In der Verknüpfung liegen Chancen

Energiewende und demografischer Wandel sind keine Herausforderungen, die unabhängig voneinander „abgearbeitet“ werden sollten. Vielmehr gibt es Verknüpfungspunkte, die zu nutzen sich günstig auf die Gemeindeentwicklung auswirken kann. In Brandenburg wurden erstmals Zusammenhänge aufgezeigt.

Bund, Länder und Gemeinden können mittlerweile auf vielfältige positive Erfahrungen bei der Umsetzung der Energiewende zurückgreifen. Zugleich sind noch viele Fragen offen. Unter anderem wird die Energiewende durch andere große gesellschaftliche Herausforderungen überlagert. Hierzu zählt auch der demografische Wandel. Daher muss diskutiert werden, welchen Einfluss dieser auf die Möglichkeiten zur Umsetzung der Energiewende nimmt.

Wie können zum Beispiel innerstädtische Brachflächen für die Energiegewinnung eingesetzt werden? Engagieren sich ältere Einwohner in Energiegenossenschaften? Investieren Bürger in abgelegenen Regionen in die energetische Haussanierung? Die Verknüpfung der beiden Themen führt zu neuen Chancen, aber auch zu Risiken für den Umbau der Energielandschaft und die nachhaltige räumliche Entwicklung in den Gemeinden.

Themenfelder erstmals verknüpft

Bisher fehlen ausreichende Kenntnisse über diese Zusammenhänge. Sowohl in der Forschung als auch in der Praxis gibt es zwar viele Projekte zu einzelnen Aspekten, eine umfassende systematische Betrachtung fehlt aber. Vor diesem Hintergrund hat ein Studienprojekt an der Brandenburgischen Technischen Universität die beiden Themen erstmalig miteinander verknüpft.

Die systematische Auseinandersetzung erreichte man dadurch, dass die Aspekte des demografischen Wandels und der Energiewende jeweils in der Gesamtheit betrachtet und zugleich in ihre einzelnen Handlungsfelder zerlegt wurden. Die Herausforderungen der Energiewende bearbeitete man anhand der Energiekette (Energiegewinnung, -speicherung und -transport sowie Energienutzung), die des demografischen Wandels wurden zunächst hinsichtlich der Aspekte Alterung, Ausdifferenzierung der Lebensstile und Bevölkerungsentwicklung unterschieden. Es zeigte sich dabei, dass aufgrund der derzeit unterschiedlichen Bevölkerungsentwicklung eine weitere Unterteilung in wachsende und schrumpfende Gemeinden und Regionen notwendig ist.

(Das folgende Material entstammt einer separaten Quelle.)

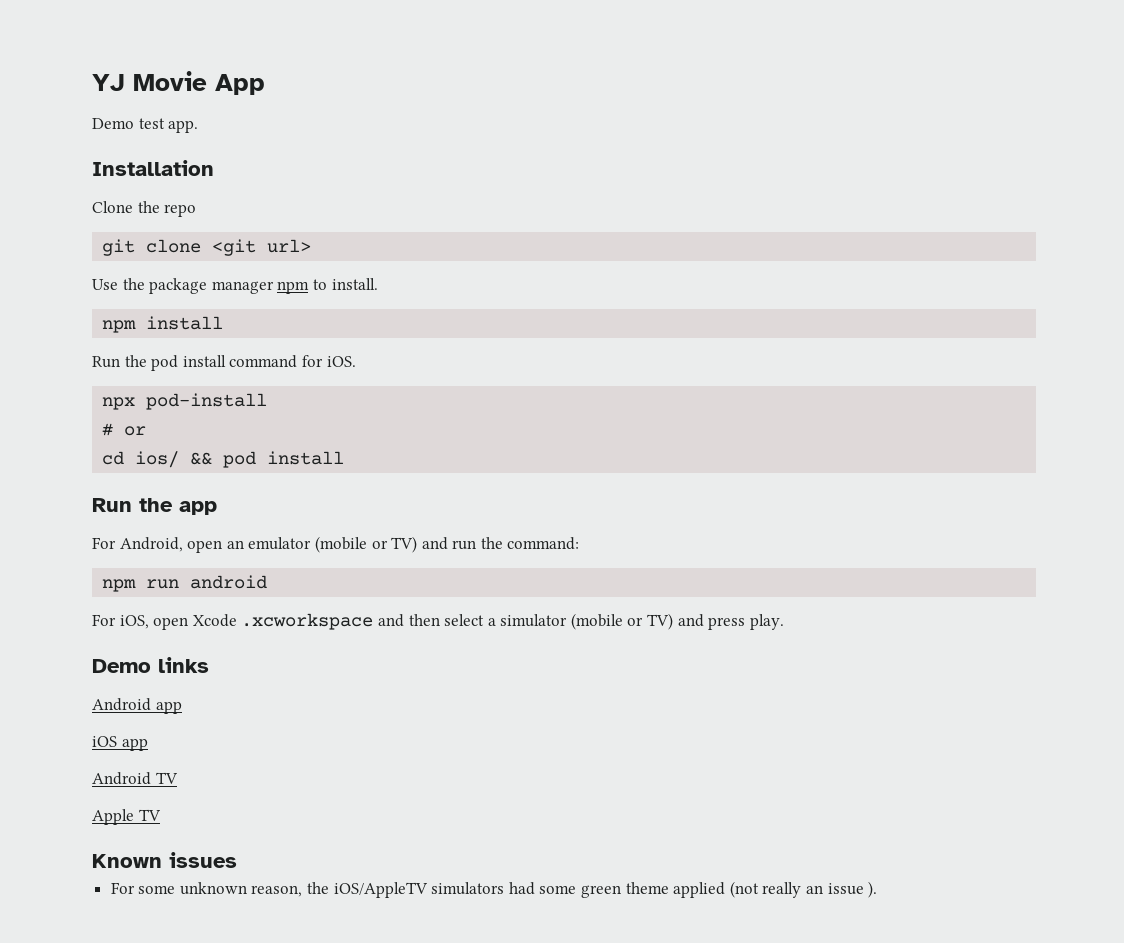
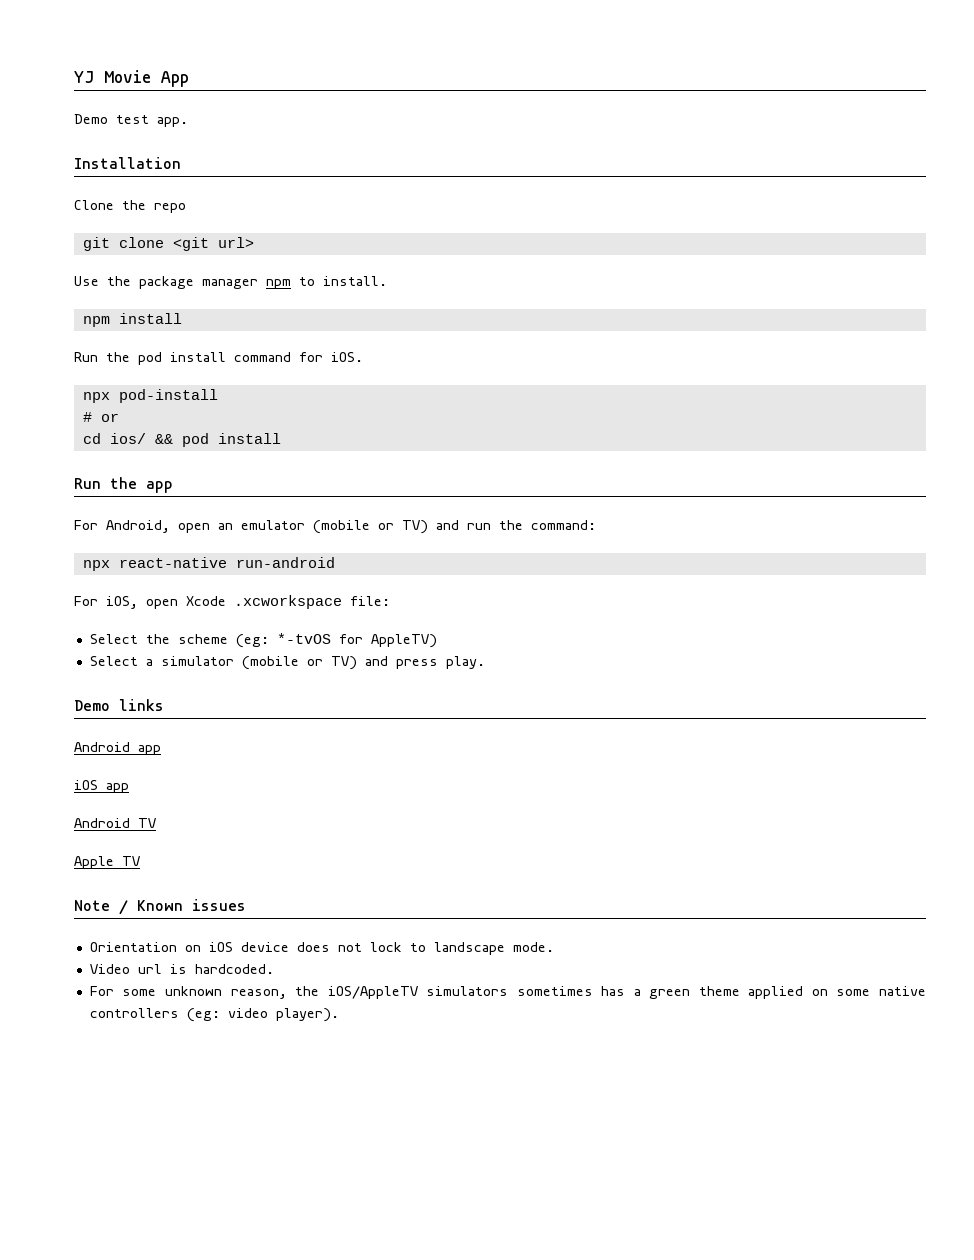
- npm run android
+ npx react-native run-android
- For iOS, open Xcode .xcworkspace and then select a simulator (mobile or TV) and press play.
+ For iOS, open Xcode .xcworkspace file:
+ Select the scheme (eg: *-tvOS for AppleTV)
+ Select a simulator (mobile or TV) and press play.
- Known issues
+ Note / Known issues
+ Orientation on iOS device does not lock to landscape mode.
+ Video url is hardcoded.
- For some unknown reason, the iOS/AppleTV simulators had some green theme applied (not really an issue ).
+ For some unknown reason, the iOS/AppleTV simulators sometimes has a green theme applied on some native controllers (eg: video player).

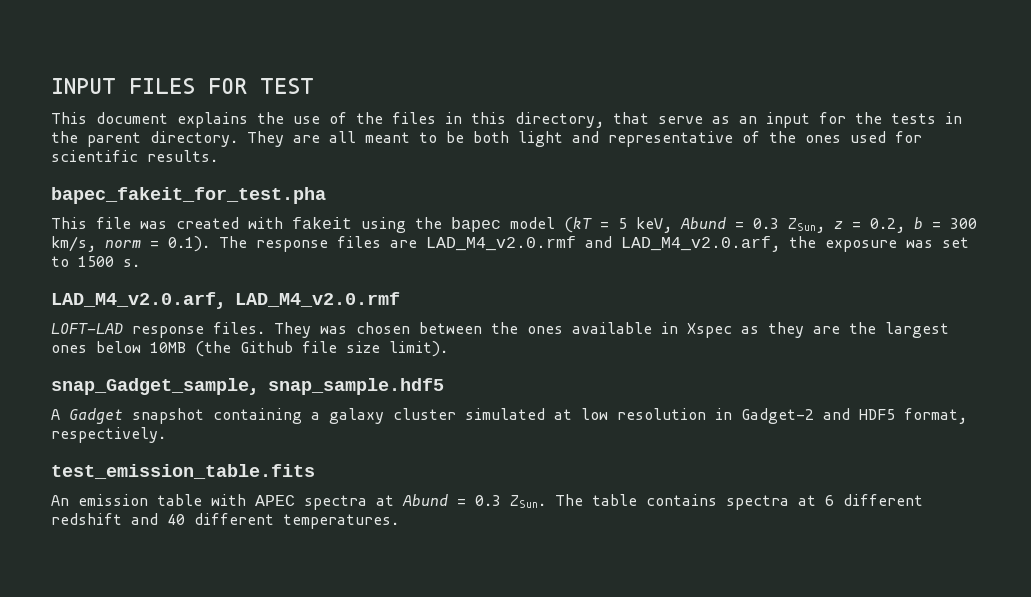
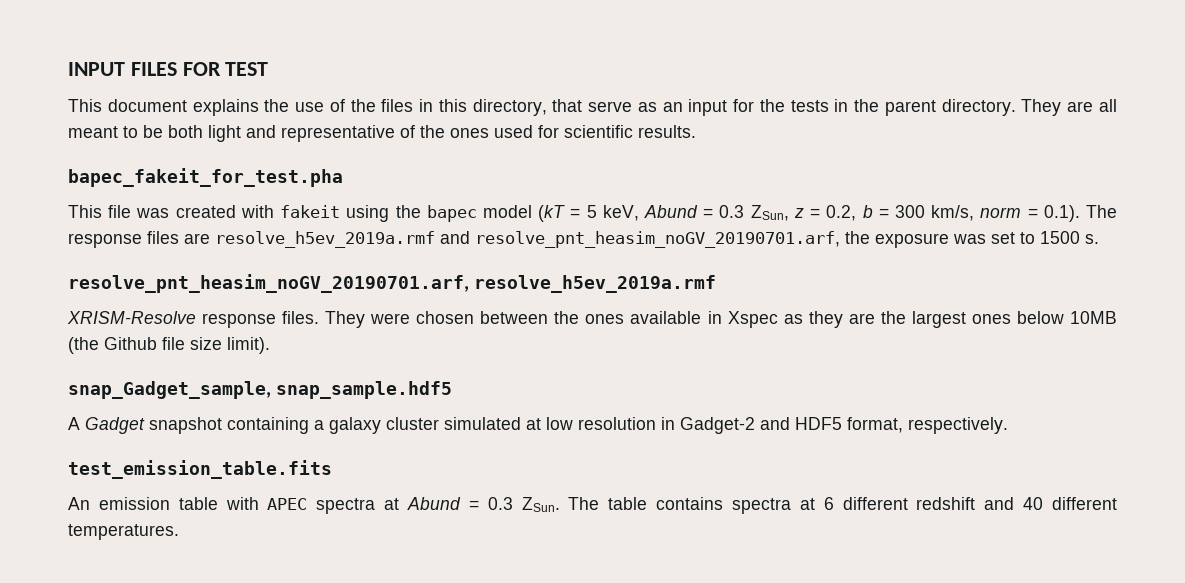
- This file was created with fakeit using the bapec model (kT = 5 keV, Abund = 0.3 ZSun, z = 0.2, b = 300 km/s, norm = 0.1). The response files are LAD_M4_v2.0.rmf and LAD_M4_v2.0.arf, the exposure was set to 1500 s.
+ This file was created with fakeit using the bapec model (kT = 5 keV, Abund = 0.3 ZSun, z = 0.2, b = 300 km/s, norm = 0.1). The response files are resolve_h5ev_2019a.rmf and resolve_pnt_heasim_noGV_20190701.arf, the exposure was set to 1500 s.
- LAD_M4_v2.0.arf, LAD_M4_v2.0.rmf
- LOFT-LAD response files.
+ resolve_pnt_heasim_noGV_20190701.arf, resolve_h5ev_2019a.rmf
+ XRISM-Resolve response files.
- They was chosen between the ones available in Xspec as they are the largest ones below 10MB (the Github file size limit).
+ They were chosen between the ones available in Xspec as they are the largest ones below 10MB (the Github file size limit).

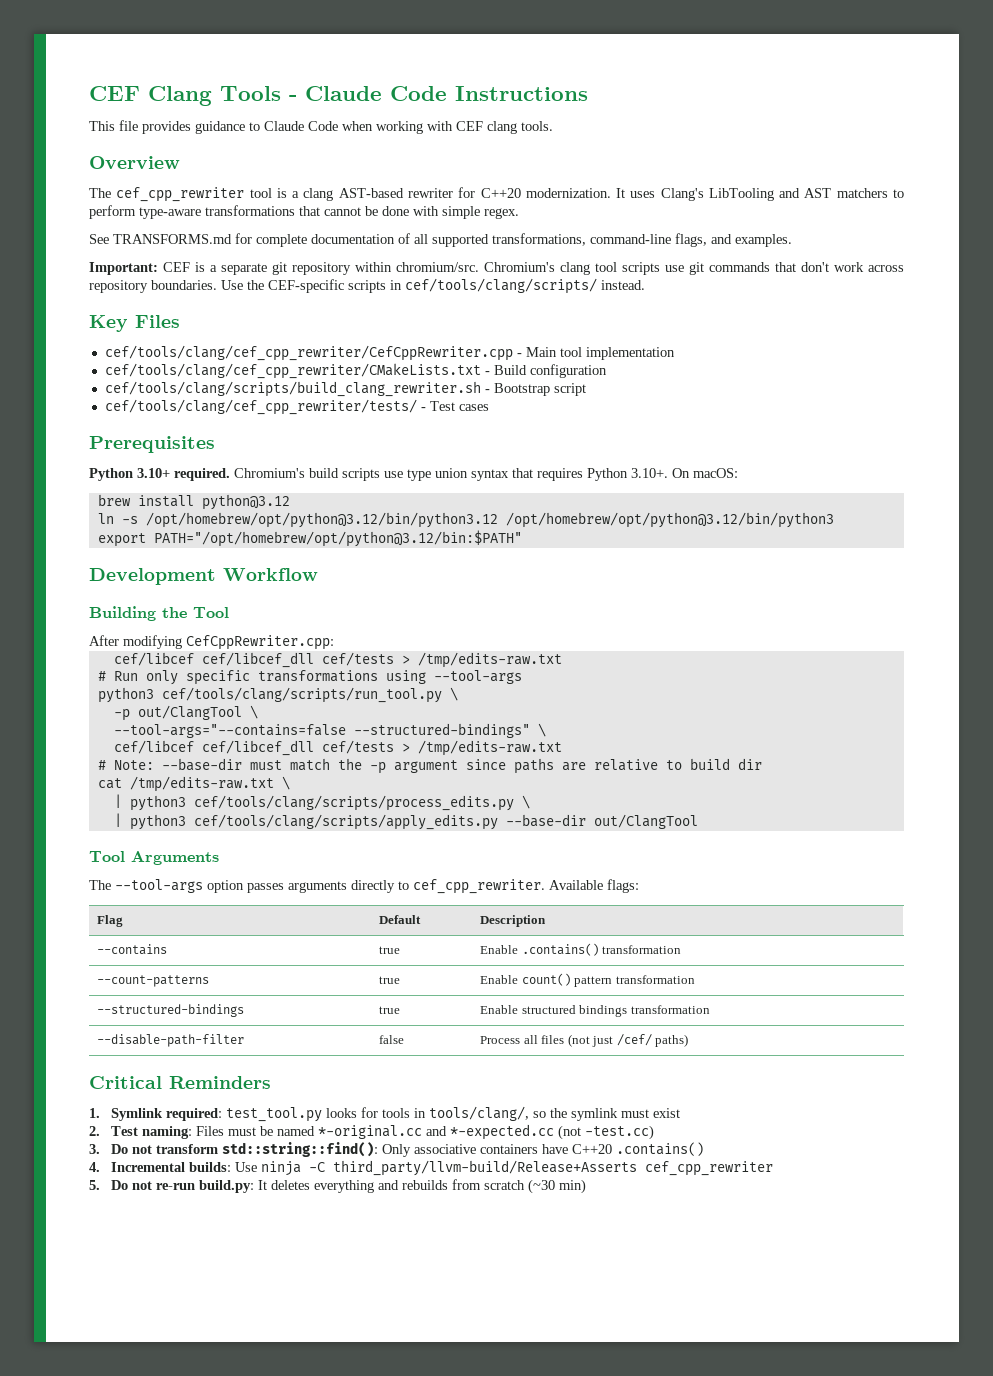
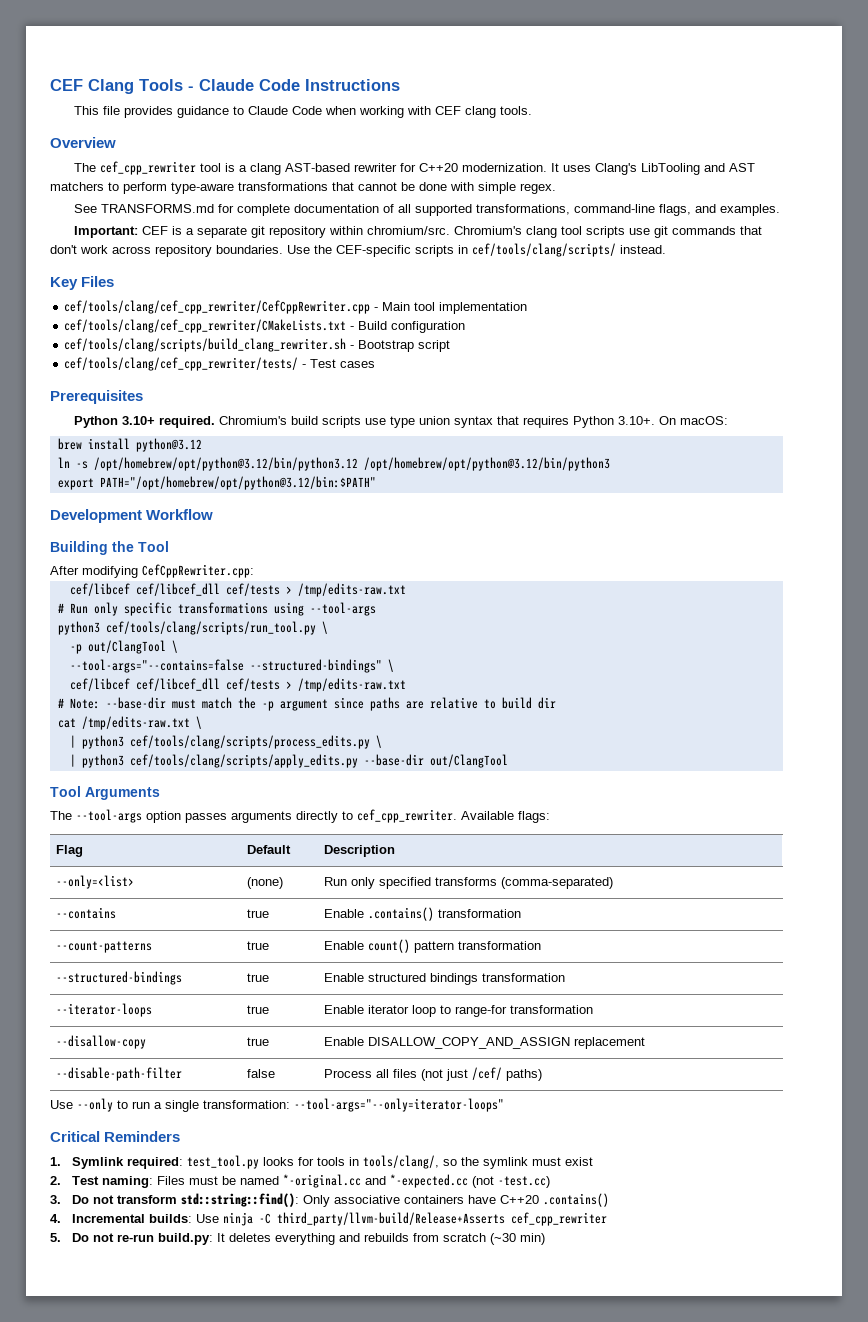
+ --only=<list> | (none) | Run only specified transforms (comma-separated)
+ --iterator-loops | true | Enable iterator loop to range-for transformation
+ --disallow-copy | true | Enable DISALLOW_COPY_AND_ASSIGN replacement
+ Use --only to run a single transformation: --tool-args="--only=iterator-loops"

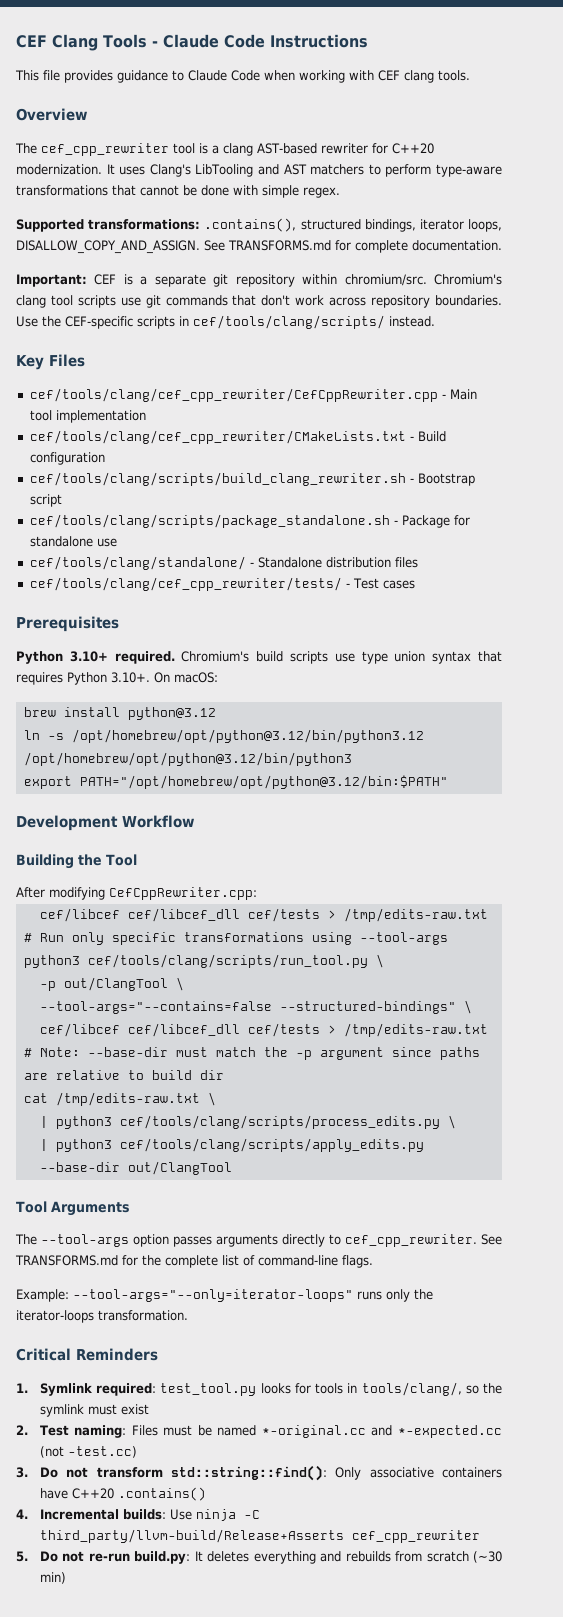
- See TRANSFORMS.md for complete documentation of all supported transformations, command-line flags, and examples.
+ Supported transformations: .contains(), structured bindings, iterator loops, DISALLOW_COPY_AND_ASSIGN. See TRANSFORMS.md for complete documentation.
+ cef/tools/clang/scripts/package_standalone.sh - Package for standalone use
+ cef/tools/clang/standalone/ - Standalone distribution files
- Available flags:
- Flag | Default | Description
- --only=<list> | (none) | Run only specified transforms (comma-separated)
- --contains | true | Enable .contains() transformation
- --count-patterns | true | Enable count() pattern transformation
- --structured-bindings | true | Enable structured bindings transformation
- --iterator-loops | true | Enable iterator loop to range-for transformation
- --disallow-copy | true | Enable DISALLOW_COPY_AND_ASSIGN replacement
- --disable-path-filter | false | Process all files (not just /cef/ paths)
- Use --only to run a single transformation: --tool-args="--only=iterator-loops"
+ See TRANSFORMS.md for the complete list of command-line flags.
+ Example: --tool-args="--only=iterator-loops" runs only the iterator-loops transformation.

Für beide Herausforderungen wurden die Handlungsfelder in einer Matrix in Verbindung gebracht. Diese steht als Untersuchungsraster zur Verfügung, mit dem in einer integrierten Weise die Zusammenhänge der Energiewende und des demografischen Wandels, ihre Konsequenzen für die räumliche Entwicklung der Gemeinden sowie die Folgerungen für die Gemeindepolitik herausgearbeitet werden können. In der Folge wurden Hypothesen formuliert und diese beispielhaft in zwei Landkreisen und einer kreisfreien Stadt in Brandenburg daraufhin überprüft, ob sie zutreffen oder widerlegt werden.

Das Henne-Ei-Problem

Das Projekt erlaubte nicht nur, die einzelnen Annahmen zu überprüfen, sondern es konnten auch übergeordnete Erfahrungen gesammelt werden:

  • Henne und Ei: In vielen Handlungsfeldern ist der demografische Wandel Treiber, auf den die Energiewende mit lokalspezifischen Lösungen reagieren muss. So erfordert die drastisch zurückgehende Einwohnerzahl auch in der Energieversorgung neue Lösungen. Dies gilt aber nicht immer: Beispielsweise ist im Südosten Brandenburgs anzunehmen, dass mit dem Rückgang der Braunkohleförderung mehr Menschen die Region verlassen, um anderswo Arbeit zu finden.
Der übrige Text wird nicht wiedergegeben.